«Dicesi maestro chi non ha nessun interesse culturale quando è solo» sosteneva Don Milani, che condivide con Italo Calvino e Giovanni Testori l’anno di nascita, il 1923. Se Ravenna Festival rende omaggio ai due scrittori – il primo fin dal titolo di questa XXXIV edizione della manifestazione, il secondo con un trittico di spettacoli su suoi testi – il centenario della nascita del priore di Barbiana è invece al centro dell’incontro in programma martedì 13 giugno, alle 18, nel Chiostro del Museo Nazionale.
La riflessione è affidata a Eraldo Affinati, che nella frase di Don Milani sulla natura del “maestro” ha riconosciuto la necessità di una cultura e una letteratura che non vivano solo di se stesse e per se stesse, ma nel confronto con gli altri e in special modo con le nuove generazioni. Il titolo dell’appuntamento – L’uomo del futuro, riprende quello del libro di Affinati, finalista al Premio Strega 2016. Ad affiancare lo scrittore Margherita Rondinini come voce recitante, mentre Giorgio Gualdrini introduce l’incontro. L’appuntamento, a ingresso libero, inaugura la dodicesima edizione della Via Sancti Romualdi, un percorso di eventi organizzato dall’Associazione Romagna-Camaldoli.
«Caro Michele, caro Francuccio, cari ragazzi, (…) ho voluto più bene a voi che a Dio, ma ho speranza che lui non stia attento a queste sottigliezze e abbia scritto tutto al suo conto. Un abbraccio, vostro Lorenzo»: queste righe, scritte poco prima della morte all’età di 44 anni, appartengono al testamento di un uomo che aveva scelto di dedicarsi interamente alle comunità povere a cui era stato assegnato. L’impegno di Don Milani per la giustizia e l’uguaglianza è ben sintetizzato nella notissima dichiarazione: «il problema degli altri è uguale al mio. Sortirne tutti insieme è la politica. Sortirne da soli è l’avarizia».
È questo profondo, pervasivo senso di responsabilità di fronte al mondo che definisce anche la visione culturale di Don Milani: la cultura non è tale se non è condivisa e se non rifiuta ogni elitarismo – tutti vanno a scuola e tutti fanno scuola, perché le stesse relazioni umane sono un’occasione di crescita. Don Milani comprende, insomma, quanto è ormai evidente a noi tutti, cittadini del terzo millennio: nessuna vita è isolata dalle altre, ma siamo tutti responsabili per gli altri in questo nostro mondo interconnesso.
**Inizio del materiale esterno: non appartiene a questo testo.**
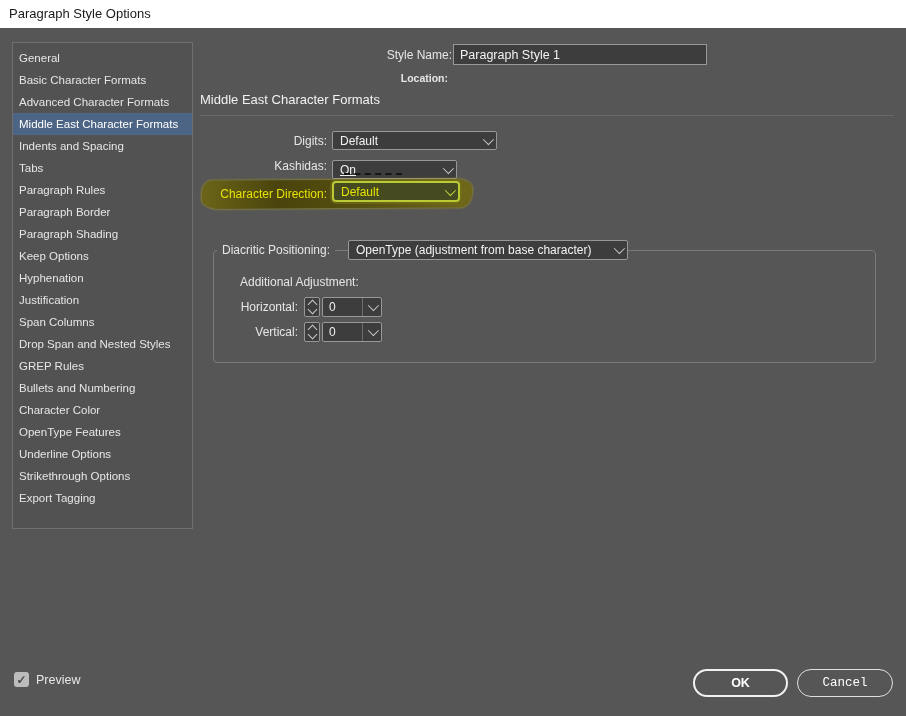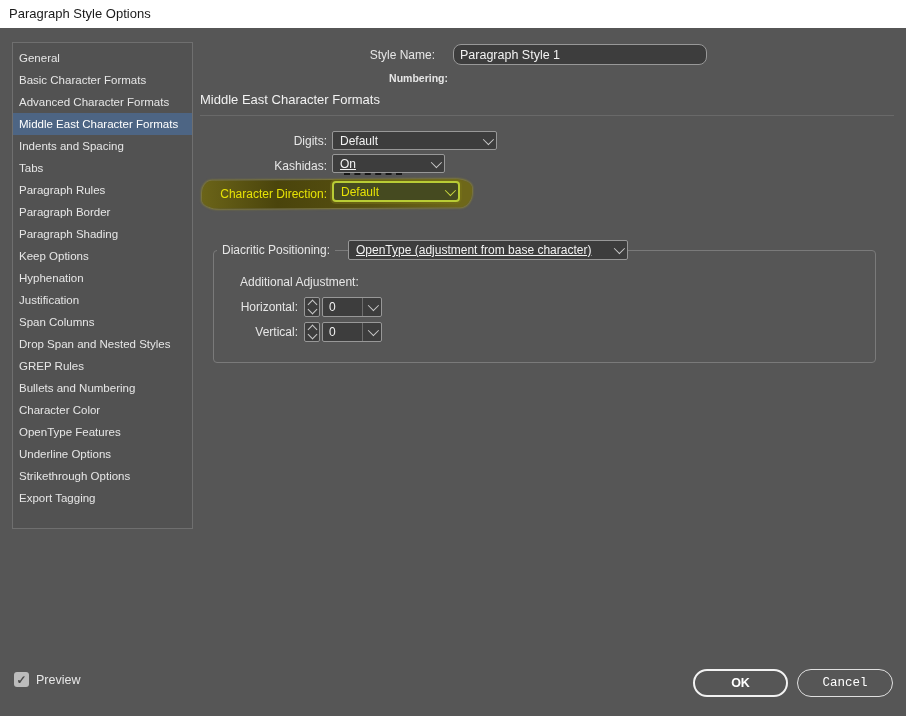"Style Name:" div.lbl { left: 317px -> 334px }
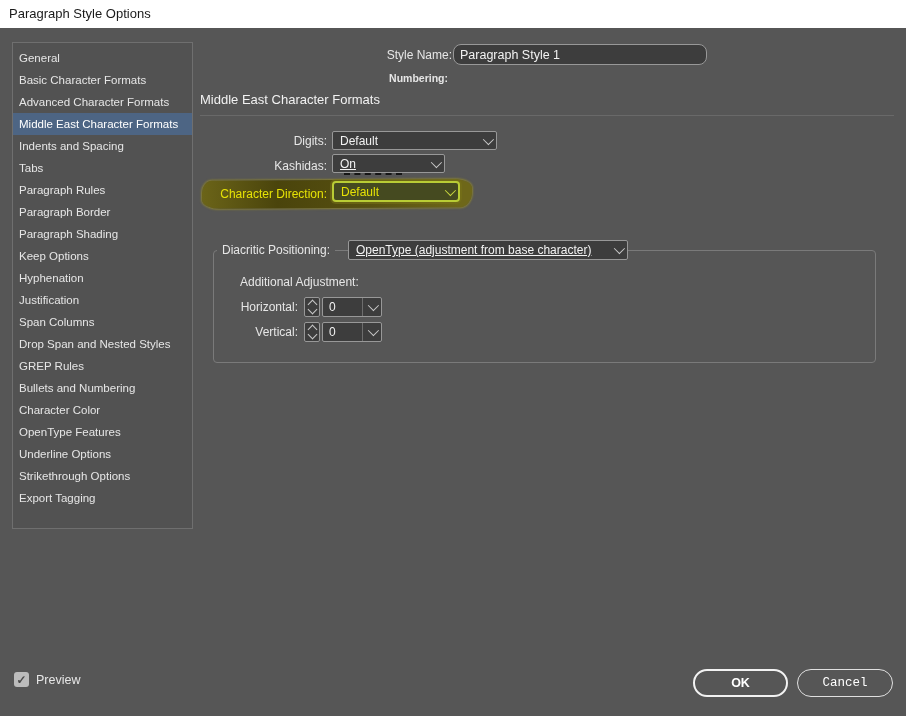"Paragraph Style 1" .tinput { border-radius: 8px -> 0 }
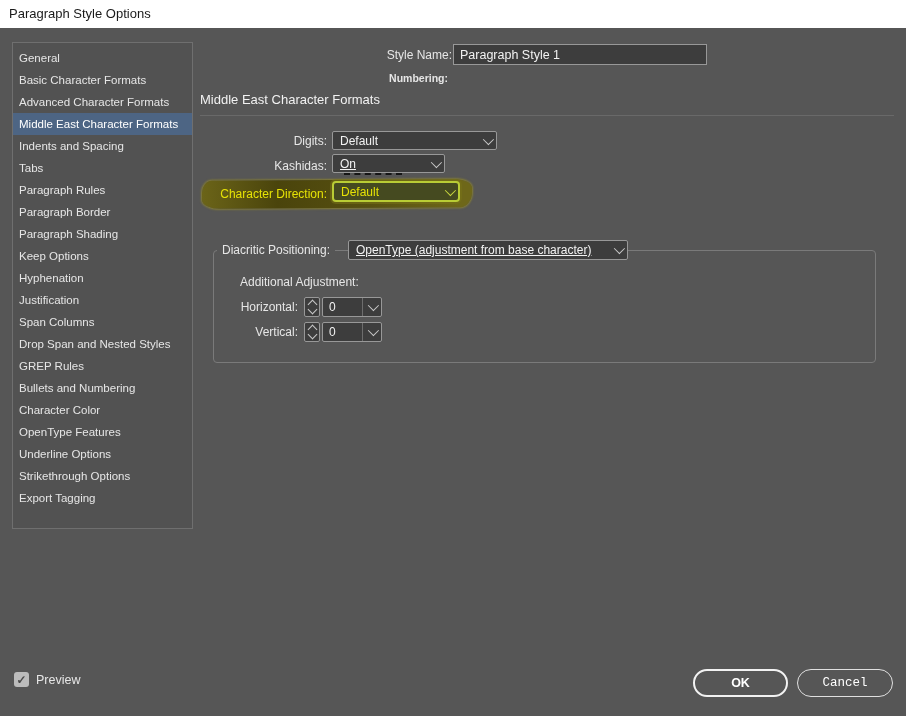"Numbering:" div.lbl { text: Numbering -> Location }
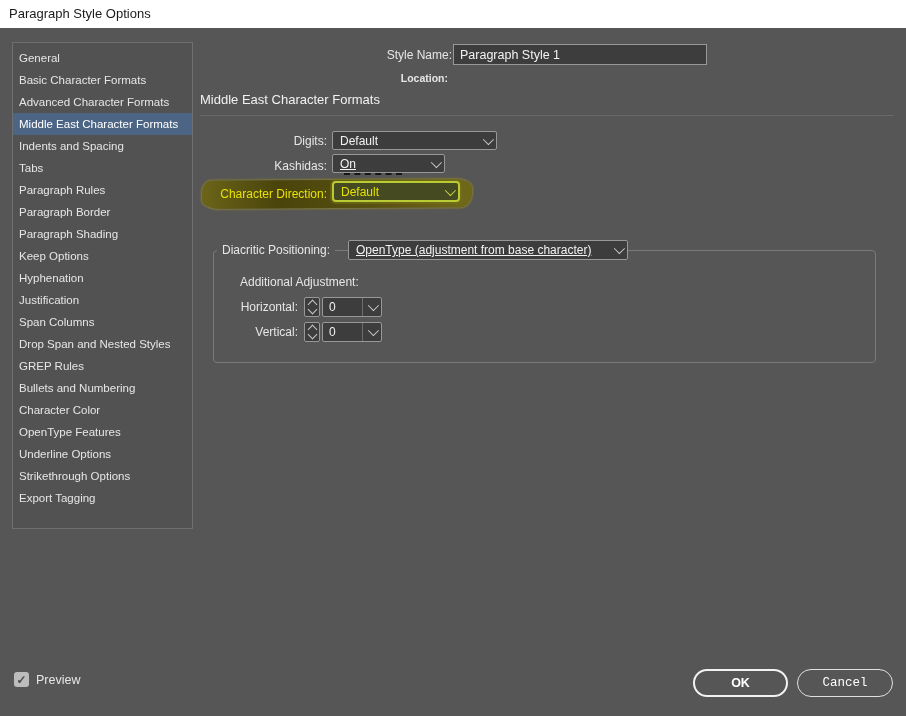"On" div.dd { top: 154px -> 160px; width: 113px -> 125px }
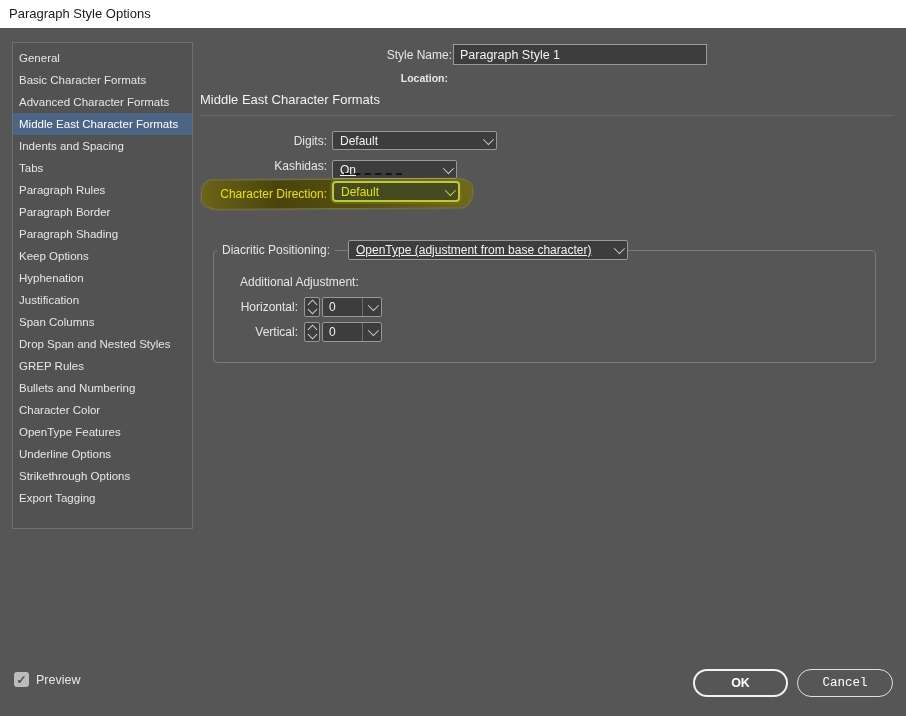"OpenType (adjustment from base" div.dd { text-decoration: underline -> none }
Nato in una colta famiglia borghese, residente prima a Firenze e poi a Milano, Lorenzo si dedica inizialmente alla pittura, iscrivendosi anche all’Accademia di Brera, ma il ritorno nella città natale, a causa della guerra, gli offre l’occasione di incontrare un autorevole sacerdote fiorentino, don Raffaello Bensi, che sarà la sua guida spirituale. Nel ’43 entra in seminario ed è ordinato prete quattro anni più tardi. Per un breve periodo è a Montespertoli, poi a San Donato di Calenzano, dove fonda una scuola popolare serale per operai e contadini.
Nel 1954 diventa priore di una piccola parrocchia di montagna: Barbiana. Qui raduna i giovani della parrocchia con una scuola popolare simile a quella di San Donato. Il suo libro Esperienze pastorali (1958) è ritirato dal commercio per disposizione del Sant’Uffizio, perché ritenuto lettura “inopportuna”. Il processo che incrimina Don Milani per una lettera con cui si era rivolto a cappellani militari contrari all’obiezione di coscienza prima lo assolve e poi, quando è già morto, lo condanna.
Eraldo Affinati è critico letterario, saggista, giornalista, scrittore e docente in un istituto superiore. Nel 1992 pubblica il suo primo saggio, Veglia d’armi. L’uomo di Tolstoj e l’anno successivo esordisce in narrativa con il romanzo Soldati del 1956. Nel 1997, con Campo del sangue è finalista dei premi Strega e Campiello; negli anni ha ricevuto numerosi altri riconoscimenti, fra cui il Premio Pisa e il Grinzane Cavour. Ha curato l’edizione completa delle opere di Mario Rigoni Stern, Storie dell’Altipiano, per la collana I Meridiani. La sua esperienza di insegnante include quella presso la scuola-comunità Città dei Ragazzi di Roma.